Originally printed in the Portland Oregonian and reprinted in the Hickory Daily Record, October 4, 1922
Child Labor Decreasing
With a million children between the ages of 10 and 15 engaged in gainful labor, as is shown by the federal census of 1920, just published, the materialism that permits such a condition is strong. Yet it encourages us somewhat to note that the figure indicates a very considerable improvement by comparison with 1910, when it was about double the present number and also that the decline as to the most hazardous labor is the most pronounced of all. One child in every 12 between the ages mentioned is a wage earner of sorts but in fairness to our social conscience it ought to be added that only 185,337 of the million are employed in manufacturing enterprises and that of these there are only 7,191 working in mines.
The word “only” is distinctly a relative term. The number is high enough, but we obtain an impression of progress from the fact that a decade ago one child in five of the specified ages was gainfully at work, that 268,932(?) were employed at manufacturing and 18,000 were occupied in mine work. The number classified under the heading “personal service” decreased in the same period from 112,071 to 54,006.

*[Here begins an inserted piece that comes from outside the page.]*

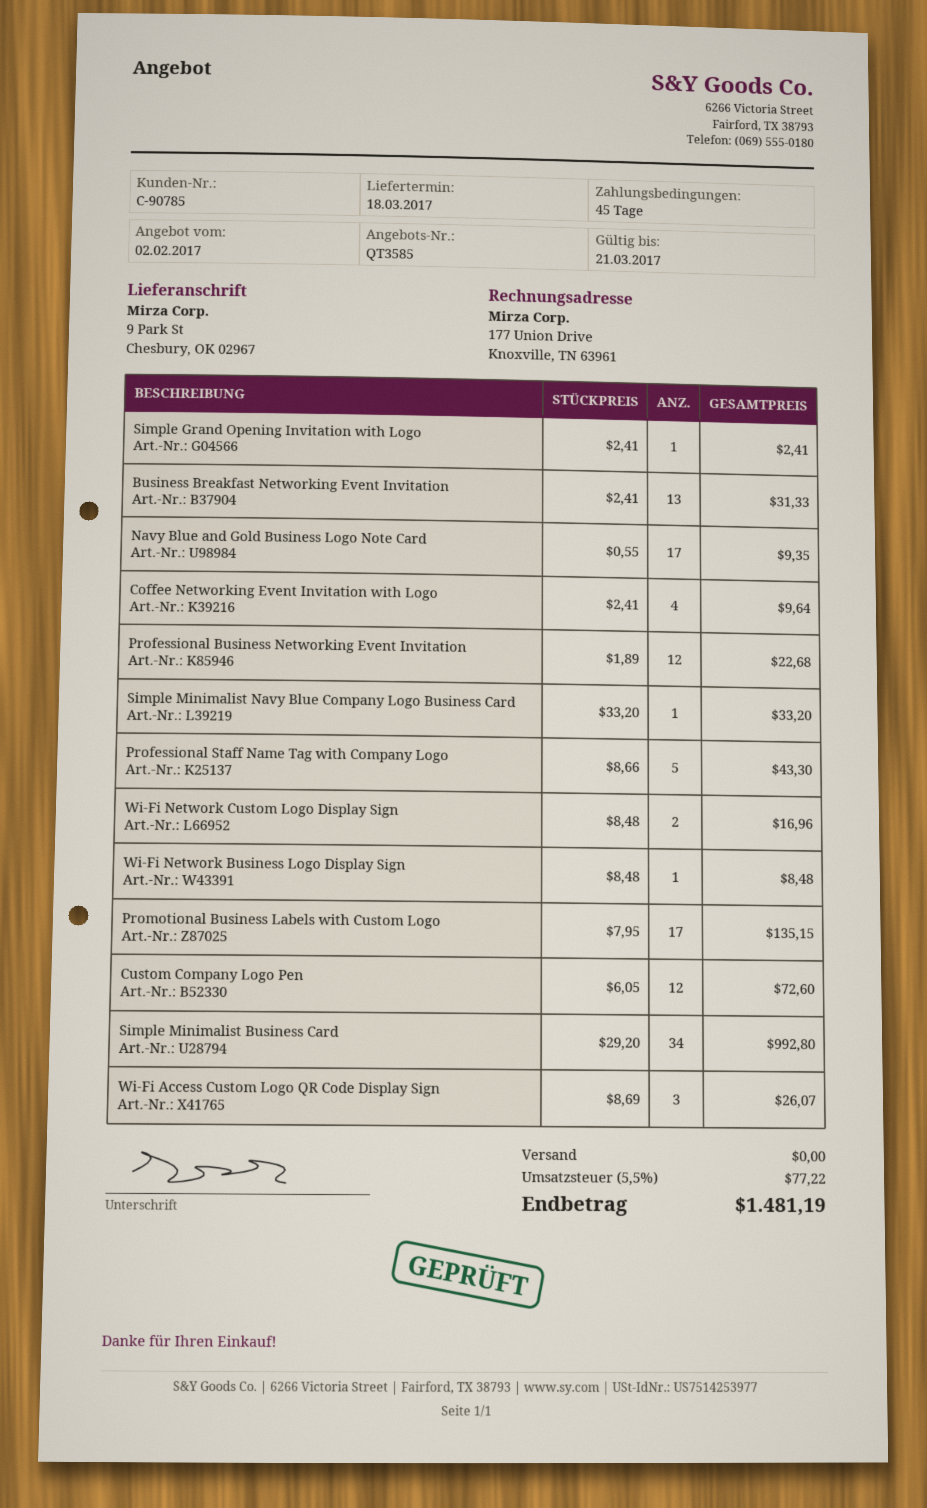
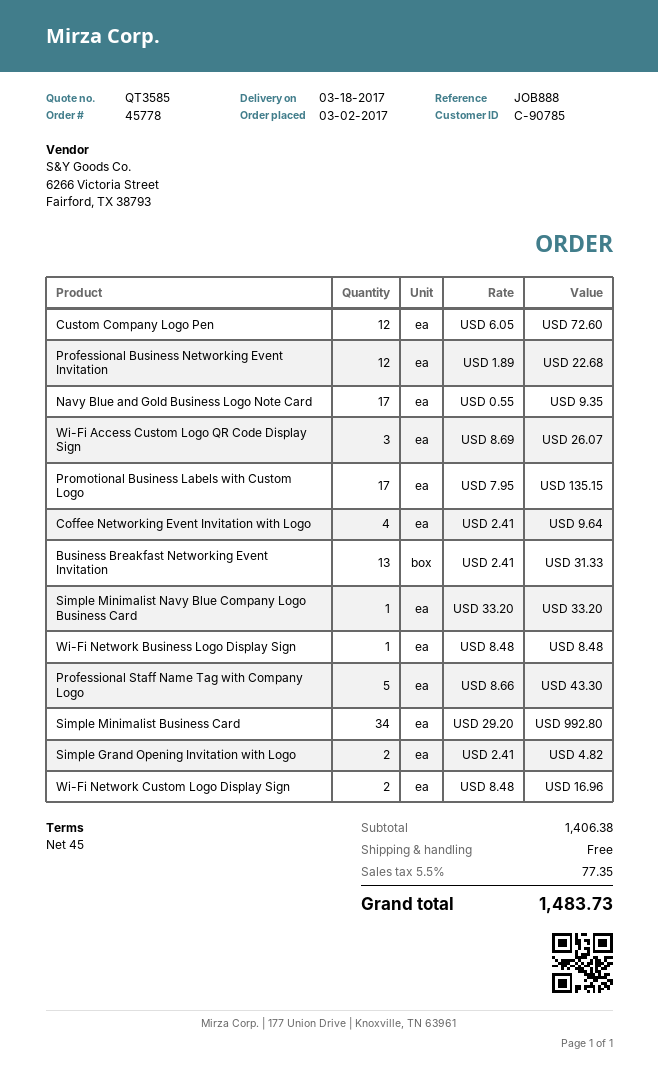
Simple Grand Opening Invitation with Logo: 1 x 2.41 = 2.41 -> 2 x 2.41 = 4.82
tax: 5.5% = 77.22 -> 5.5% = 77.35
total: 1481.19 -> 1483.73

How far the decrease may have been due to the circumstances that the 1920 census was taken in January, while that of the 1910 was made in April, there is probably no means of determining exactly, but this may have had some effect owing to the difference in conditions governing outdoor work. This would have shown most conspicuously in agriculture—winter being the time of cessation of field work—and it is here that child labor would seem to be the least objectionable, if there is any defense for it at all.
So it would appear that there has been a distinct improvement in 10 years—which indicates that we may expect a further betterment in the next 10. For public sentiment is likely to need nothing more than a demonstration of the benefits of the more enlightened way to be enlisted solidly on the side of the right.